You may see a warning: RuntimeWarning: invalid value encountered in double_scalars - if this occurs, it means that numpy is calculating exceedingly small probabilities of seeing a given read error profile based on the distributions. If this occurs, you may want to cap the maximum error number in the extract_read function to a smaller maximum value.
The folders determine_quality_distribution and shift_quality contain the code for platform apps on DNAnexus. These show how I apply the two scripts in an efficient way in a shell scripts. The apps reference an associated asset which contains the pre-installed numpy and scipy dependencies. If you are curious how apps on DNAnexus work, these are examples of a few, simple ways of building them.
Assuming you have installed the DNAnexus SDK and have logged into the platform, you may build them with dx build determine_quality_distribution and dx build shift_quality
Readshift models the starting and target distribution of read+mate expected errors as normally distributed. In practice, it seems that the real distribution of errors is a left-leaning curve. Because the use of the normal distribution only serves to model the transformation, the final distribution will retain the shape of the original and will not be normally distributed.
However, the output coverage of the shift will be less than the downsample fraction, because you must discard reads that are a better fit to the old distribution than to the new one in order to apply a shift. The magnitude of possible shift that can be achieved is a function of total coverage.
For a full 50X WGS run, get_quality_distribution.py and shift_quality.py each take about a day to run. I have not made specific effort to optimize for speed. Most of the sequencing events for my initial investigation were from many, small FASTQ files that were fast to run multiple files in parallel.

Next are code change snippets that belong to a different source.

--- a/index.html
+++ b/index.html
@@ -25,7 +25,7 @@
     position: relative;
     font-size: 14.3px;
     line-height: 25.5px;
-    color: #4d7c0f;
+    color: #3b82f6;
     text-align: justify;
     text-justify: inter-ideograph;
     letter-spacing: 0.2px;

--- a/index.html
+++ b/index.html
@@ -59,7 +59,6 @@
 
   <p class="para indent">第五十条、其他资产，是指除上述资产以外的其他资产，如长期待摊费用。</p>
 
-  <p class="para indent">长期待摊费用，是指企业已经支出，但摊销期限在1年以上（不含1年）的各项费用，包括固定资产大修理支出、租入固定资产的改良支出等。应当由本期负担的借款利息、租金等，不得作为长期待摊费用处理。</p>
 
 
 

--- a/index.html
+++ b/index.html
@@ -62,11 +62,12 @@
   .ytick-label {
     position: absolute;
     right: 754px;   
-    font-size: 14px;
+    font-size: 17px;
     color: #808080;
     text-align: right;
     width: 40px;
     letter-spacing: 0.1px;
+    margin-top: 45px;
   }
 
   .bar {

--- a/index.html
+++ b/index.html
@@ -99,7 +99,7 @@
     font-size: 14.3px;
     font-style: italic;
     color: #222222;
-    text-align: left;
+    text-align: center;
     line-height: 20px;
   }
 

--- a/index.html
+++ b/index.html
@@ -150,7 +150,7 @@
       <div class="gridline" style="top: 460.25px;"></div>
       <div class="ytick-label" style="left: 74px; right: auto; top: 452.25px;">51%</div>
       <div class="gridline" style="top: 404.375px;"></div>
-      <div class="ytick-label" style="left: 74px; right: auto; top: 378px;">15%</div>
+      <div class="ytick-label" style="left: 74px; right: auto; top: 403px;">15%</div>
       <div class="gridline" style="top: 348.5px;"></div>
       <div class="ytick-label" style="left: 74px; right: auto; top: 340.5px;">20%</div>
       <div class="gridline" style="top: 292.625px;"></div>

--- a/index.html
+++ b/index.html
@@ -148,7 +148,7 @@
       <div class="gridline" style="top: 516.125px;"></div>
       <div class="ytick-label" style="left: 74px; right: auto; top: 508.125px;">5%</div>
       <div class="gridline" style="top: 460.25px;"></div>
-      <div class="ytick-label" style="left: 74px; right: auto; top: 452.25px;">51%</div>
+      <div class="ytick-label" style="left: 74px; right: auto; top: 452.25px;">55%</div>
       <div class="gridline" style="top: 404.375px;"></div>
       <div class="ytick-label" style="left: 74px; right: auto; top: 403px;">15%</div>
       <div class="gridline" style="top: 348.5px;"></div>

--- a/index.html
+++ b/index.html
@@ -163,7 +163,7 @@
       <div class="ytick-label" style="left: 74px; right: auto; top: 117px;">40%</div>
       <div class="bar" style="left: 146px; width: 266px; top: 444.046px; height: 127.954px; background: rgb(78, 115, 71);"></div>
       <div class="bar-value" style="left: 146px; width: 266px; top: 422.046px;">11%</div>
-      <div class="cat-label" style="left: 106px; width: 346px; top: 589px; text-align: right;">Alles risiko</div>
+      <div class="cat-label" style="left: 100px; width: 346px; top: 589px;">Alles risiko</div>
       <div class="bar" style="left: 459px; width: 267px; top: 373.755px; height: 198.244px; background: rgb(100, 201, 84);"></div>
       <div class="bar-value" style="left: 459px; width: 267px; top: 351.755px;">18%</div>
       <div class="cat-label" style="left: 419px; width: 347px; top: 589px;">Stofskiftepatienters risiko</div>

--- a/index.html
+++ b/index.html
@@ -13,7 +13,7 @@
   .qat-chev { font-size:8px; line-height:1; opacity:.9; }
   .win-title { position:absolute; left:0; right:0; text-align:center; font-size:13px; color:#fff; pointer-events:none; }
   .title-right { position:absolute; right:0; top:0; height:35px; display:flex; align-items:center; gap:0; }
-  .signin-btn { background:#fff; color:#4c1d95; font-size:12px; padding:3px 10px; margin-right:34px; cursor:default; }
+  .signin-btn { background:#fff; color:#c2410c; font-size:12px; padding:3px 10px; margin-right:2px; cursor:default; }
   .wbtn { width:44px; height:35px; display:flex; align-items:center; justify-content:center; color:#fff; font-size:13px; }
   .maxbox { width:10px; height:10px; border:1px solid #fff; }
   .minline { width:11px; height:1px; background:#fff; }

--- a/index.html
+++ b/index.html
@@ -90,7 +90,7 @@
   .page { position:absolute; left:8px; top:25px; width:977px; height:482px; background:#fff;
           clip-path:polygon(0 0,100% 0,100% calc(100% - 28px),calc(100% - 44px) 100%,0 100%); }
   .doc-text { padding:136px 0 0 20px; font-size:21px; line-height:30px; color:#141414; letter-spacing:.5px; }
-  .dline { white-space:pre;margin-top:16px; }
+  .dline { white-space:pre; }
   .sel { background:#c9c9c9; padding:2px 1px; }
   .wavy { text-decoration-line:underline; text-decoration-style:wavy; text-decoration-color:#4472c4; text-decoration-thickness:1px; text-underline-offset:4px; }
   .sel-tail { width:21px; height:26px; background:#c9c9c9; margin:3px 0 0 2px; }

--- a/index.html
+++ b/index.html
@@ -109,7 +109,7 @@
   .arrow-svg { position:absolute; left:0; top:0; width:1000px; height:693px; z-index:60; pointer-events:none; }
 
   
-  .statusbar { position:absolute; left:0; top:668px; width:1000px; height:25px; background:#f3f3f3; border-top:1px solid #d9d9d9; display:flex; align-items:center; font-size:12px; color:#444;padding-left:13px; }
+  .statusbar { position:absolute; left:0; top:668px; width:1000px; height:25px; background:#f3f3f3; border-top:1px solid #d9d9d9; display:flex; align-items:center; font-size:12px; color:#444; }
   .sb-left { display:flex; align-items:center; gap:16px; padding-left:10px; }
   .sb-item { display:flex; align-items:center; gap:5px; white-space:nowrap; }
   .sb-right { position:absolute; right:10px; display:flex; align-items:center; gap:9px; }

I will happily consider pull requests and suggestions to improve Readshift. A number of areas for improvement come to mind:
Performance - Simply using multiprocessing should probably allow a speedup of 4x-6x on machines with enough cores.
Distributions - Using a different model from the normal distribution might allow for more interesting transformations. In particular, it could be interesting to identify shift machineries which emphasize including many slightly worse reads as opposed to those with more signficant issues (or vice-versa).
Error Modeling - The error profile of reads is a function of their sequence context. It would be good to be able to have a correction factor which helped adjust reads that come from difficult regions from those which suffer from problems during sequencing. This likely won't make a large impact in positive shifts, however, I think that negative shifts will be limited in utility until this is corrected. With a high-quality, high-coverage dataset there are not enough bad reads to apply a significant negative distribution shift (that is, trying to make the data cleaner) without starting to lose good reads that come from regions you want to capture.